A. About this time of year, 2000 or so years ago, the greatest event in the history of mankind took place. It took place in a country that most people saw only as a tool, no longer as a theocracy. It took place in the shadows and cover of darkness. It took place because the hearts of men were evil and did not want the light to expose them. It took place amid people who were friends. It took place so that one could take my place.

B. This event was not singular, but a part of a much larger picture. It was not an event or single moment, but a part of series of events that culminated in about a week’s time period. This event is one that people have become so familiar with that many have lost the magnitude of it.
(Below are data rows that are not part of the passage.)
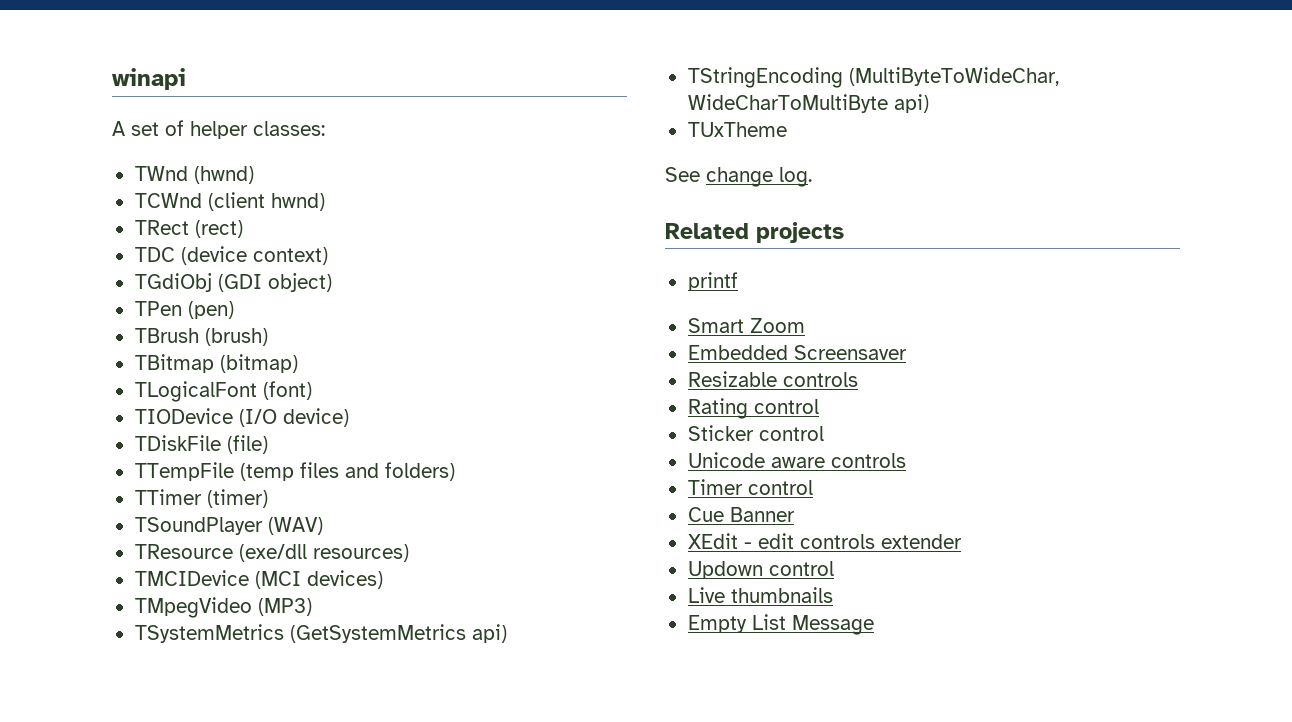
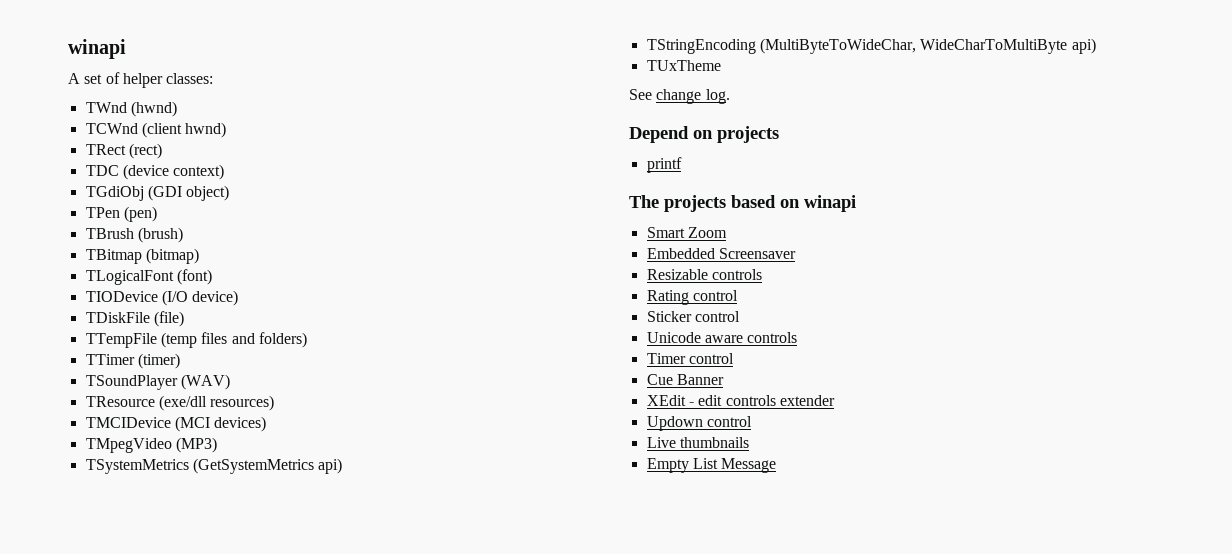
[665,223,749,239] Related -> [629,126,713,143] Depend on
(738, 281) none -> [629,195,856,212] // The projects based on winapi

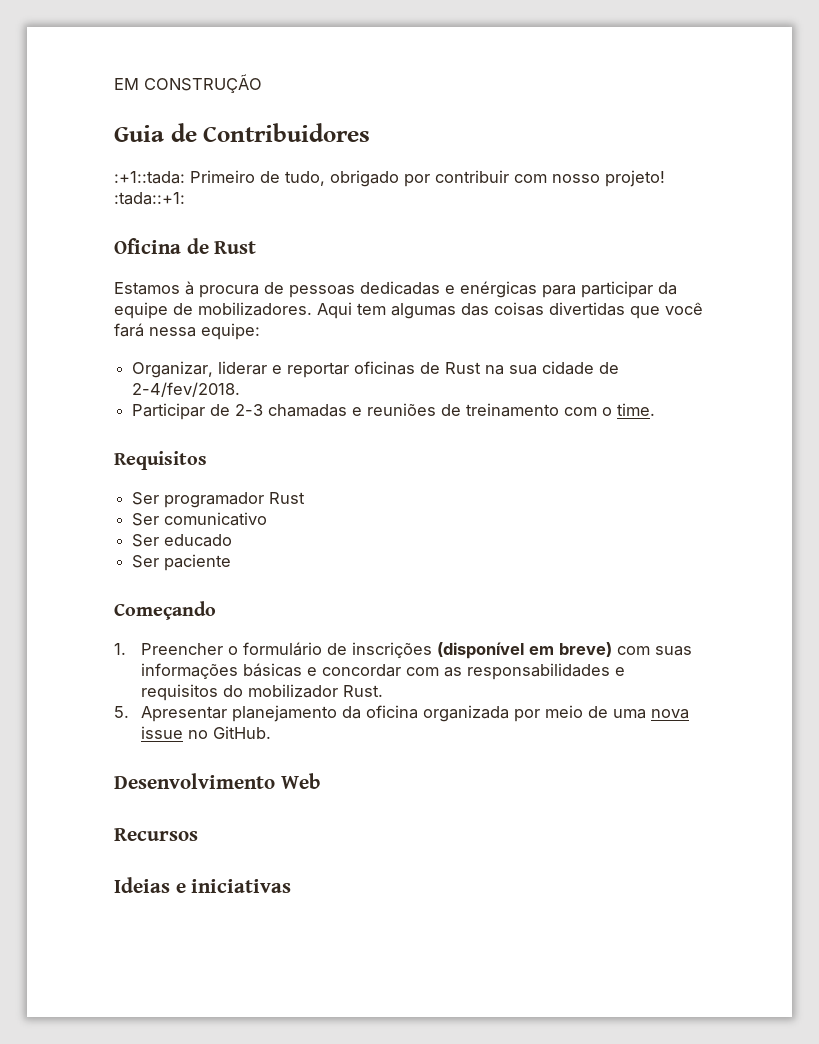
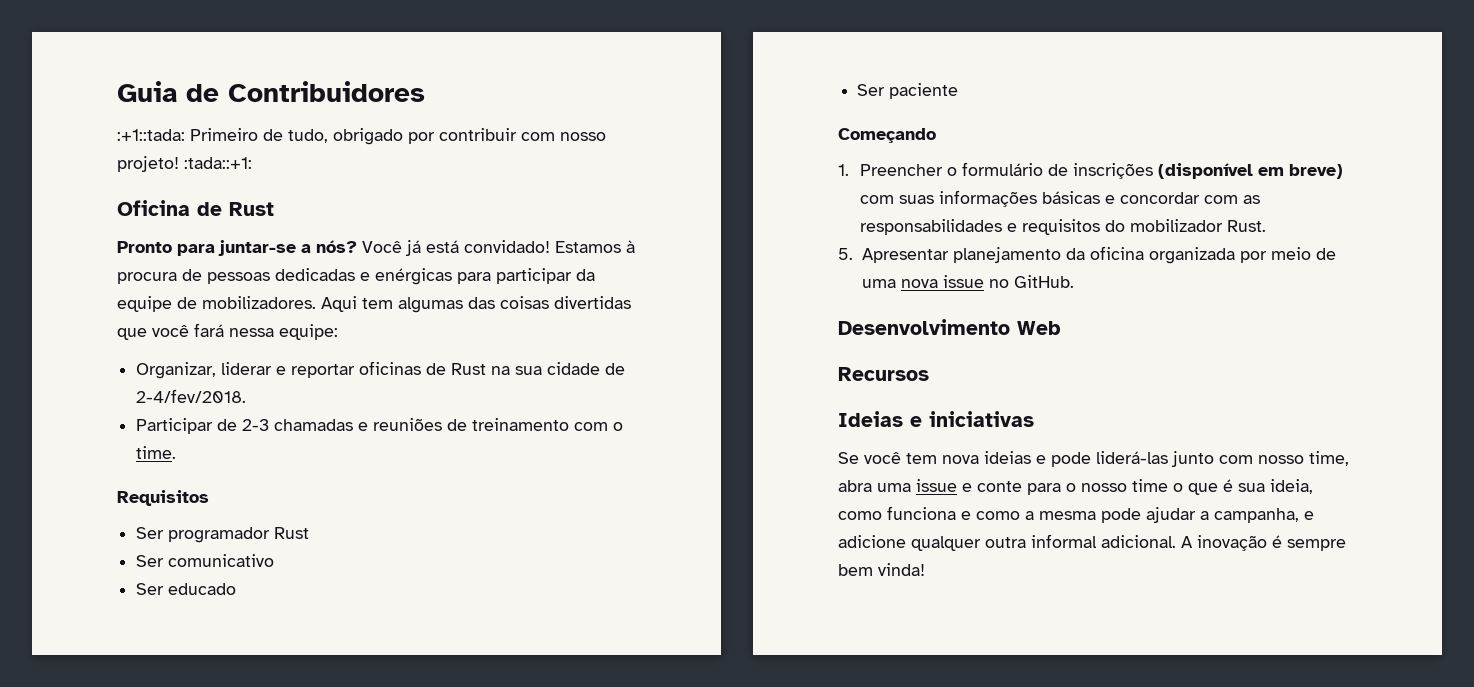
[114,74,262,93] EM CONSTRUÇÃO // -> (117, 91) none
(257, 247) none -> [117,240,550,256] Pronto para juntar-se a nós? Você já está convidado!
(292, 886) none -> [838,451,1349,467] [838,479,1313,495] [838,506,1314,523] [838,534,1346,551] [838,563,925,576] // Se você tem nova ideias e pode liderá-las junto com nosso time, abra uma issue e conte para o nosso time o que é sua ideia, como funciona e como a mesma pode ajudar a campanha, e adicione qualquer outra informal adicional. A inovação é sempre bem vinda!

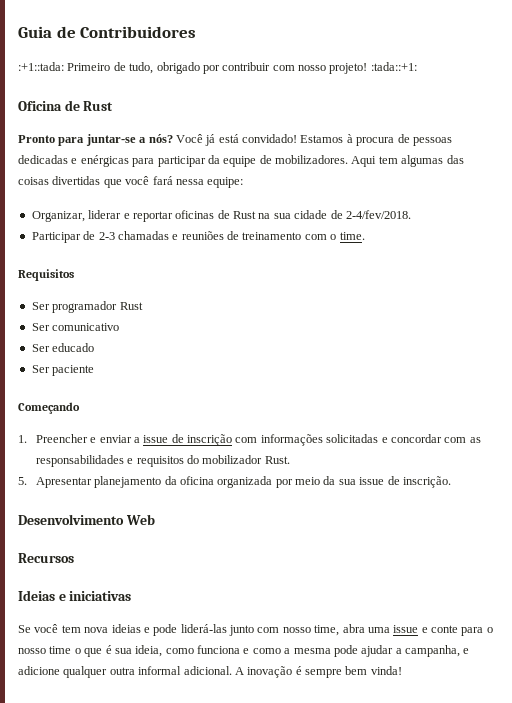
[946,162,1343,179] [859,190,1100,207] o formulário de inscrições (disponível em breve) com suas informações básicas -> [90,434,379,446] e enviar a issue de inscrição com informações solicitadas
[1315,248,1336,260] [861,275,1074,288] de uma nova issue no GitHub. -> [323,476,451,488] da sua issue de inscrição.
C. I want us to take a look at symbolism this morning. I want us to wrap ourselves in the moment of what the Bible tells us and strive to grasp some of the pain and glory that took place. I want us to struggle through some of the questions and incidents to see if maybe, we might come away today with a greater sense of what it means to drink the cup of Christ.

I. The Cup

A. James and John came to Jesus and wanted to ask him a favor. What they wanted was that when Jesus came in his glory, or kingdom, they wanted to sit on his right and left. When Matthew records this moment we read (Matt. 20:22-23). It is an interesting statement and one that I don’t believe James and John, or their mother, understood. This cup? What cup?

B. During Passover week as they gathered for a special meal, Jesus takes a cup and tells them all to drink from it. Matt. 26:28-29. Again, I don’t believe the disciples fully understood what Jesus was talking about. This cup symbolism keeps coming up during this week, but now it begins to take form. Something about the cup is equated to blood, to the blood of Jesus.

C. After the dinner, they sing a song and 11 of the disciples go with Jesus to a garden as was their custom. But this night it was different. It was different in tone, in feeling, in prayer.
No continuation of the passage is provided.